Hiring and retaining the right talent is crucial to this. The term “digital” has been around for at least a decade, often in the context of marketing. However, only in the last three years has it really become a major driver associated with the progressive use of technology at the wider business strategy level.
Two years ago the survey found that many CEOs seemed set to hire a chief digital officer (CDO). The 2014 survey found that a quarter of the survey respondents say they now have a CDO. Adding in other VP and senior levels of digital leaders, and those respondents that plan to make an appointment this year and next, it appears that half of these companies will have a designated digital leader title by the end of 2015.
Moving forward, CEOs see digital as a team game and the CIO still has the highest visibility. When Gartner asked CEOs who they would allocate relative responsibility for leading digital innovation and change over the next two years, the CIO came out on top and that’s particularly true for those who allocate more than a quarter of responsibility to a single person.

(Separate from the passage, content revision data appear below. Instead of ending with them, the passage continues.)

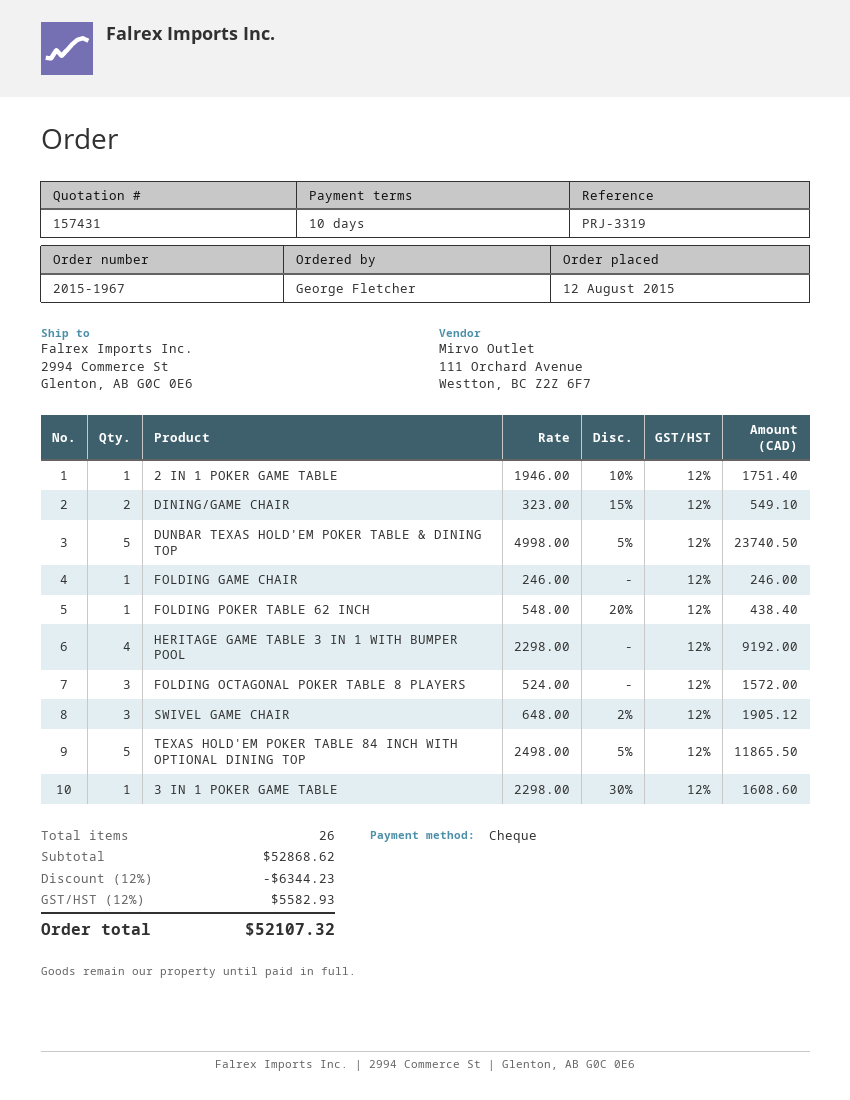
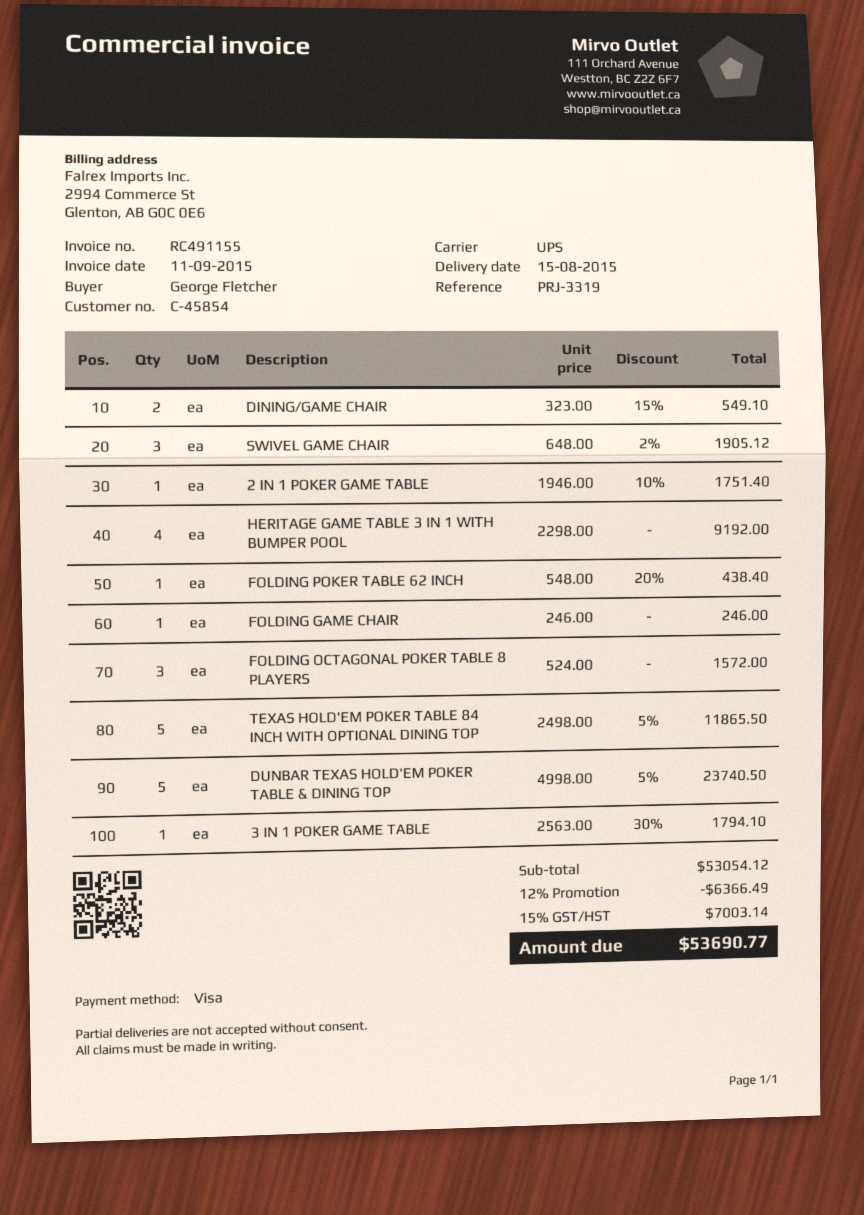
payment method: cheque -> Visa
3 IN 1 POKER GAME TABLE: 1 x 2298.00 - 30% = 1608.60 -> 1 x 2563.00 - 30% = 1794.10
subtotal: 52868.62 -> 53054.12
discount: 12% = 6344.23 -> 12% = 6366.49
tax: 12% = 5582.93 -> 15% = 7003.14
total: 52107.32 -> 53690.77

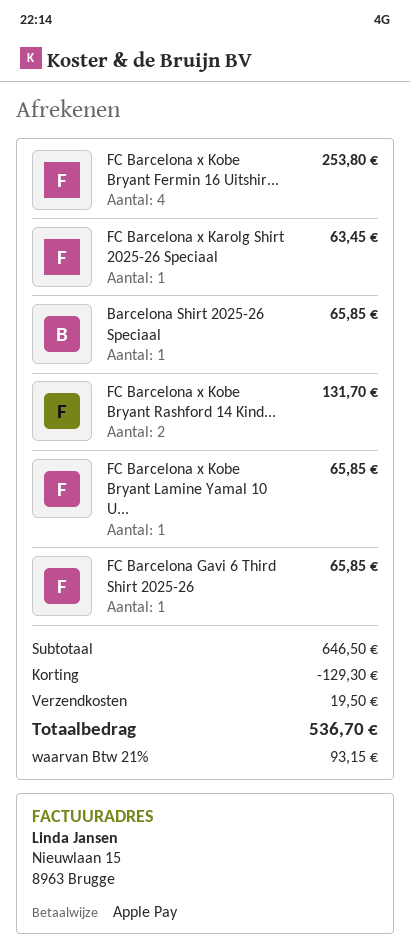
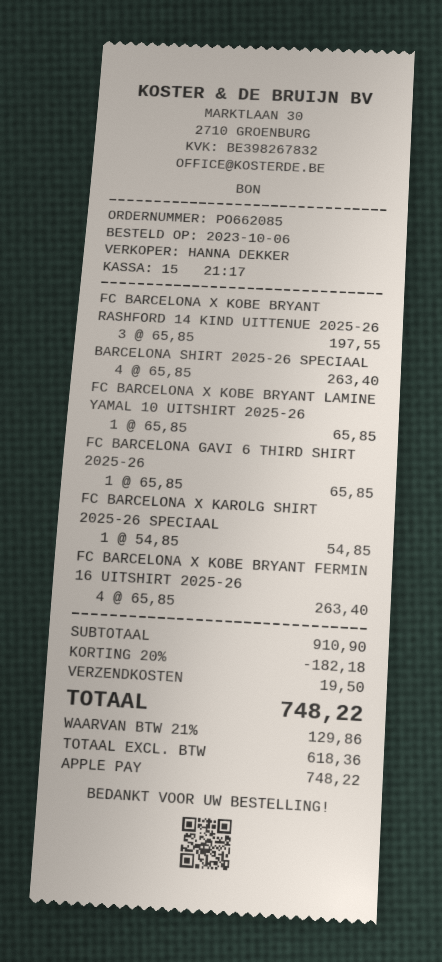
FC Barcelona x Kobe Bryant Fermin 16 Uitshir...: 4 for 253.80 -> 4 for 263.40
FC Barcelona x Karolg Shirt 2025-26 Speciaal: 1 for 63.45 -> 1 for 54.85
Barcelona Shirt 2025-26 Speciaal: 1 for 65.85 -> 4 for 263.40
FC Barcelona x Kobe Bryant Rashford 14 Kind...: 2 for 131.70 -> 3 for 197.55
subtotal: 646.50 -> 910.90
discount: 129.30 -> 182.18
tax: 21% = 93.15 -> 21% = 129.86
total: 536.70 -> 748.22

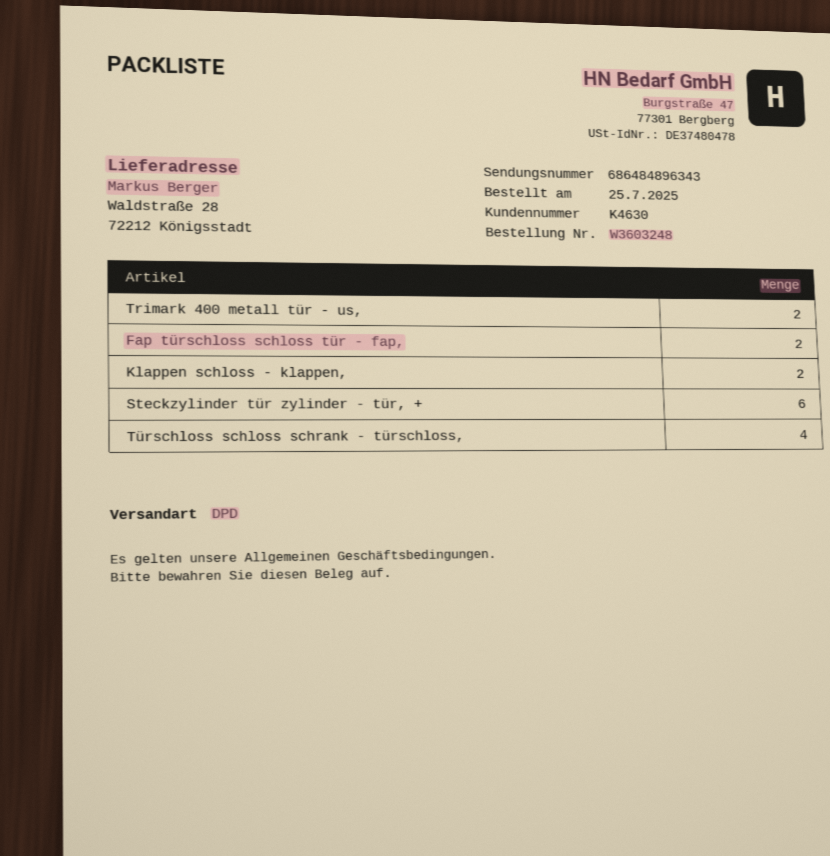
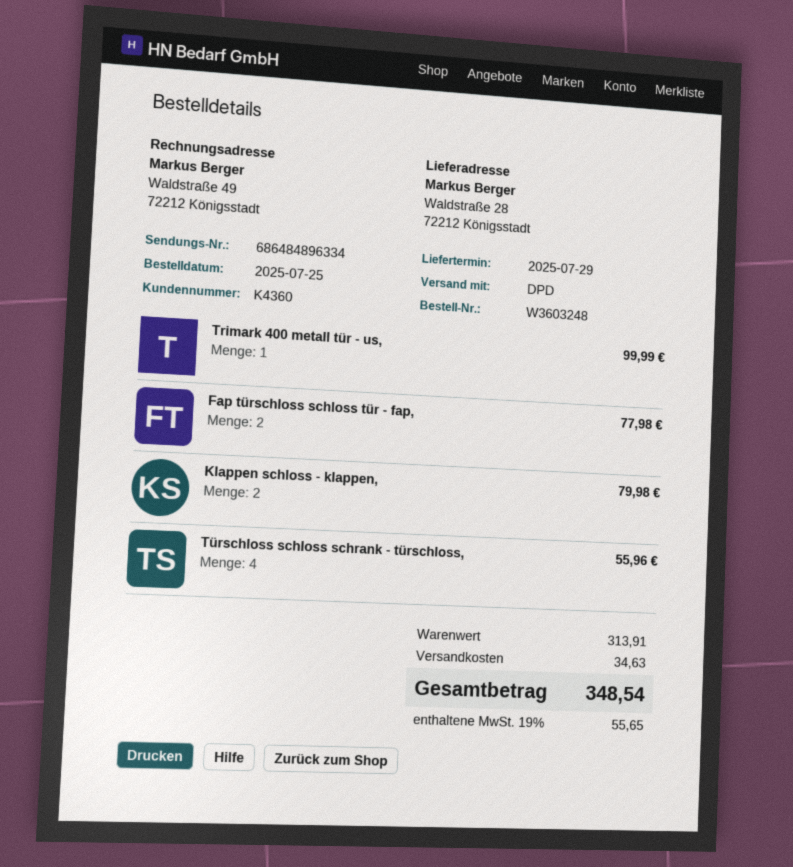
customer number: K4630 -> K4360
tracking number: 686484896343 -> 686484896334
Trimark 400 metall tür - us,: 2 -> 1
Steckzylinder tür zylinder - tür, +: 6 -> none

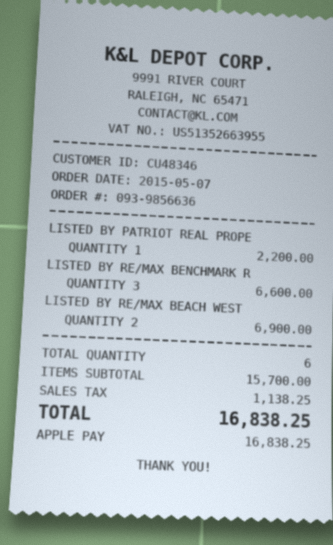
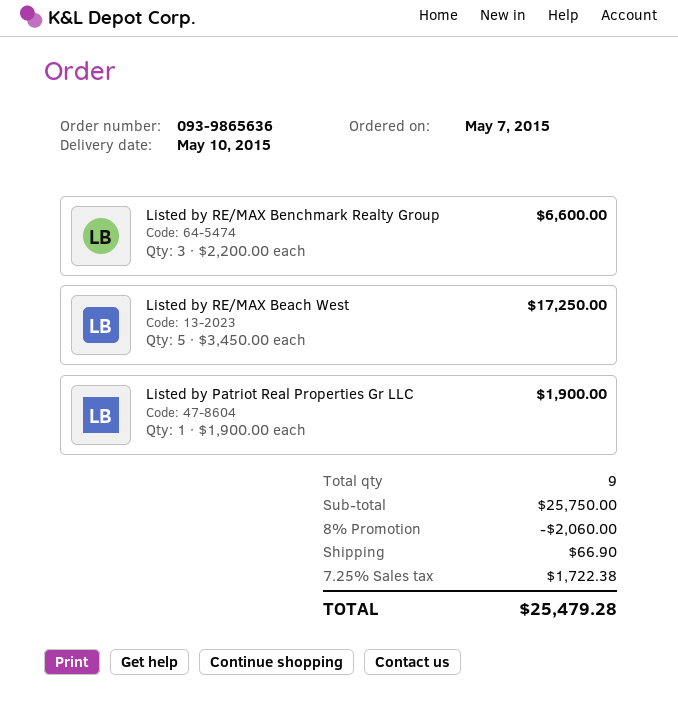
order number: 093-9856636 -> 093-9865636
LISTED BY PATRIOT REAL PROPE: 1 for 2200.00 -> 1 for 1900.00
LISTED BY RE/MAX BEACH WEST: 2 for 6900.00 -> 5 for 17250.00
total quantity: 6 -> 9
subtotal: 15700.00 -> 25750.00
discount: none -> 8% = 2060.00
shipping: none -> 66.90
tax: 1138.25 -> 1722.38
total: 16838.25 -> 25479.28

However, many other roles are heavily involved. So CEOs clearly see digital as very much a collective operating committee endeavour.
“Expecting the CIO to be the prime mover in digital is a fairly sudden and major change of expectation and emphasis,” says Raskino.
“Digital is strongly associated with innovation, in front of and for the customer. Two years ago, our 2012 CEO survey found CIOs were low on the list of perceived innovation leaders.
“Over the last decade, CIOs and the IT function in general have often been tasked as IT cost managers and service quality assurers, but not as strong innovators or business strategy contributors. The sudden shift in expectation is likely to lead to some disappointments and we expect that in turn to lead to some churn in the role.